Kabini Rumors

inf64 · Apr 21, 2013

L3 will definitely be there in server parts . For APUs L3 makes zero sense, especially if they are really going for 6T parts. 6T/512SP SR based APU will be the sweet spot on mainstream/performance desktop, L3 cache won't make any difference there (except it would blow up the die size considerably which is of course bad).

Abwx · Apr 21, 2013

inf64 said:
. For APUs L3 makes zero sense, especially if they are really going for 6T parts. 6T/512SP SR based APU will be the sweet spot on mainstream/performance desktop, L3 cache won't make any difference there (except it would blow up the die size considerably which is of course bad).

The shrink to 28nm just allow to add ONE module and 128SPs
in the same die area as Trinity so they will surely go 3M/6T ,
hence the non fully functionnal parts will be rebadged as 4C ,
there likely wont be 2C offerings anymore.

SocketF · Apr 21, 2013

inf64 said:
L3 will definitely be there in server parts .

Yes but the rumors are "no more (high-end) server parts"
"The future is Seamicro thin light and dense".

Abwx · Apr 21, 2013

SocketF said:
Yes but the rumors are "no more (high-end) server parts"
"The future is Seamicro thin light and dense".

Wich rumours ?..

They pointed recently that they will use future BD iterations in servers.

http://www.engadget.com/2013/04/01/amd-roadmap-shows-steamroller-based-opterons-on-track-for-2013/

Exophase · Apr 21, 2013

SocketF said:
I currently believe that the great bottleneck is the narrow 128bit connection of each module to the XBAR.

The reason for this is the performance benefits by overclocking the NB-clock. Performance in some single thread tasks or games are veery nice.

I also checked the decode rate and as soon as you go out of the L2 it is really baad ... less than 1 op per clock on average.

I'm skeptical. The L1 (64KB) + L2 (2MB) icache miss rate has got to be real close to zero for most applications. If your real hot code exceeds 2MB (or even 1MB with two uncorrelated programs) then you're probably running something very weird. Furthermore, they'd have to then fit in L3.

I looked around for NB overclocking tests, found this:

http://www.rage3d.com/reviews/cpu/amd_fx_8150/index.php?p=8

Maybe you have others? The big problem with this comparison is that the OC2 tests don't just involve a 9% northbridge overclock but a 50% increase in DRAM clock speed. Which is reflected directly in Sandra's synthetic memory bandwidth test.

Throughout the rest of the review you see a similar pattern that you tend to with a big shift in DRAM speeds - very little increase on most programs and a select small class that see a big boost. Ones that probably work very linearly through big datasheets like decryption. Other than that, a few around 5% but mainly under 2%.

The thing is, if you're bandwidth bound to main memory you're not going to see an improvement just by increasing core to L3 bandwidth.

SocketF said:
AFAIK Onion is dead since Trinity (only used in Llano), but who cares.
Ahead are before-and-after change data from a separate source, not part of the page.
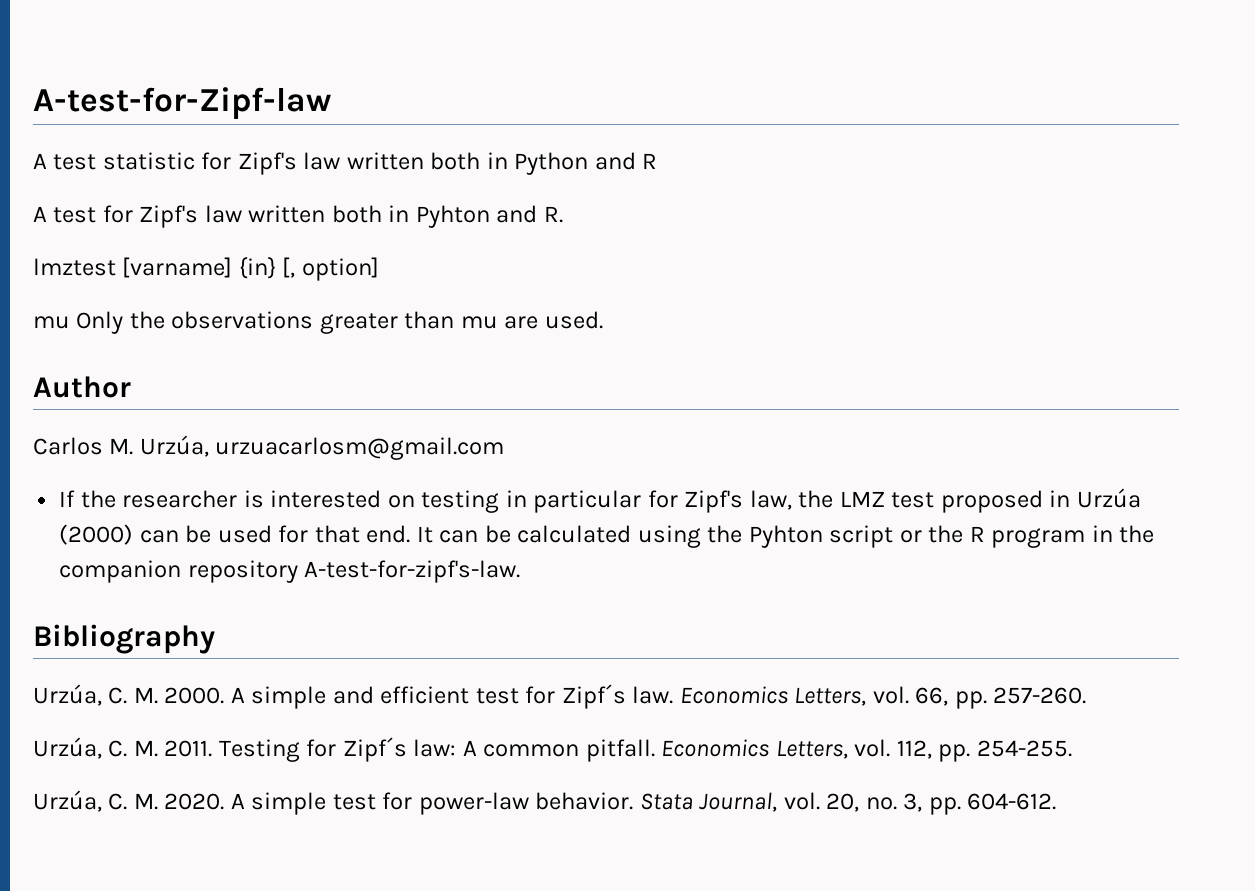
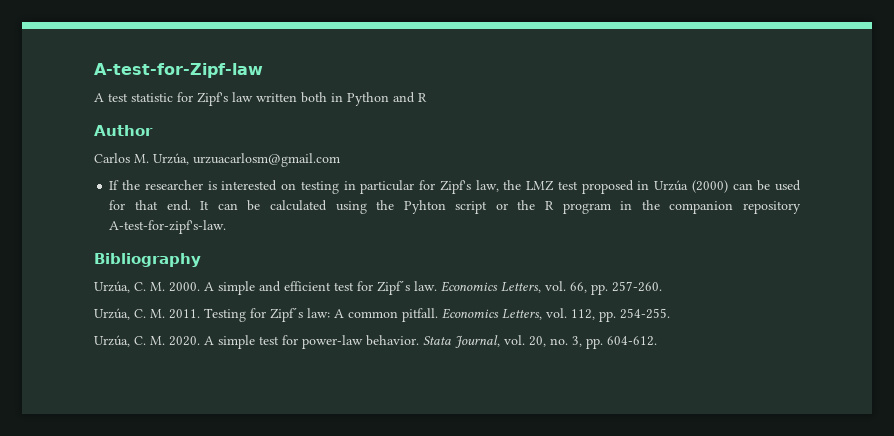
- A test for Zipf's law written both in Pyhton and R.
- lmztest [varname] {in} [, option]
- mu Only the observations greater than mu are used.

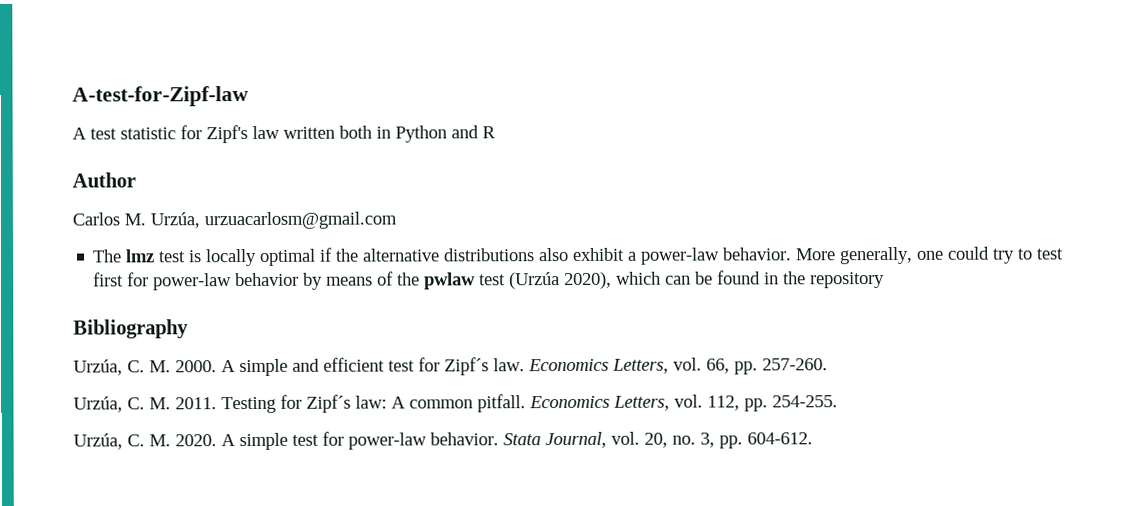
- If the researcher is interested on testing in particular for Zipf's law, the LMZ test proposed in Urzúa (2000) can be used for that end. It can be calculated using the Pyhton script or the R program in the companion repository A-test-for-zipf's-law.
+ The lmz test is locally optimal if the alternative distributions also exhibit a power-law behavior. More generally, one could try to test first for power-law behavior by means of the pwlaw test (Urzúa 2020), which can be found in the repository

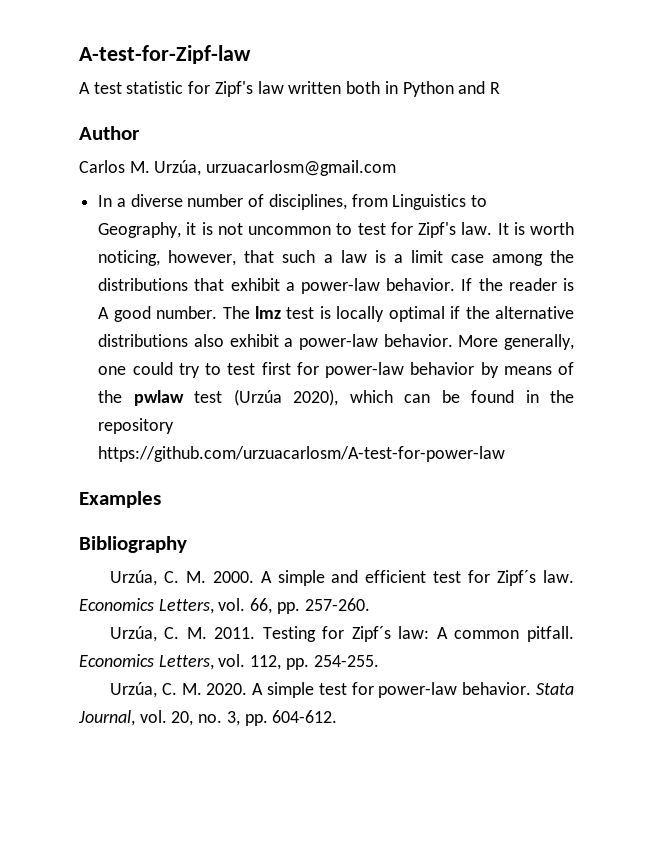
+ In a diverse number of disciplines, from Linguistics to Geography, it is not uncommon to test for Zipf's law. It is worth noticing, however, that such a law is a limit case among the distributions that exhibit a power-law behavior. If the reader is A good number.
- More generally, one could try to test first for power-law behavior by means of the pwlaw test (Urzúa 2020), which can be found in the repository
+ More generally, one could try to test first for power-law behavior by means of the pwlaw test (Urzúa 2020), which can be found in the repository https://github.com/urzuacarlosm/A-test-for-power-law
+ Examples

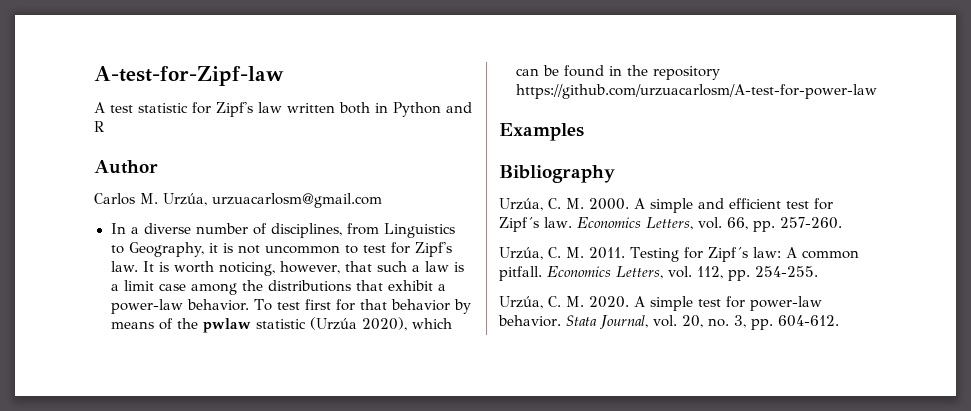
- If the reader is A good number. The lmz test is locally optimal if the alternative distributions also exhibit a power-law behavior. More generally, one could try to test first for power-law behavior by means of the pwlaw test (Urzúa 2020), which can be found in the repository https://github.com/urzuacarlosm/A-test-for-power-law
+ To test first for that behavior by means of the pwlaw statistic (Urzúa 2020), which can be found in the repository https://github.com/urzuacarlosm/A-test-for-power-law

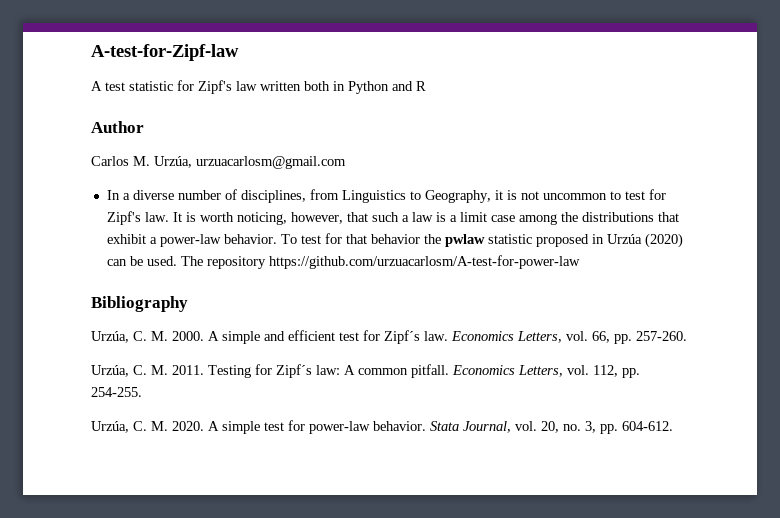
- To test first for that behavior by means of the pwlaw statistic (Urzúa 2020), which can be found in the repository https://github.com/urzuacarlosm/A-test-for-power-law
+ To test for that behavior the pwlaw statistic proposed in Urzúa (2020) can be used. The repository https://github.com/urzuacarlosm/A-test-for-power-law
- Examples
As long as that 256bit info is correct, I am happy ^^

Did you happen to see the leaked PS4 diagrams that reference Onion and Garlic (and "Onion+") buses? Could be that an evolution of the design made it into Kabini.. or could have been specific for Sony's needs.

Piroko · Apr 21, 2013

inf64 said:
L3 will definitely be there in server parts . For APUs L3 makes zero sense, especially if they are really going for 6T parts. 6T/512SP SR based APU will be the sweet spot on mainstream/performance desktop, L3 cache won't make any difference there (except it would blow up the die size considerably which is of course bad).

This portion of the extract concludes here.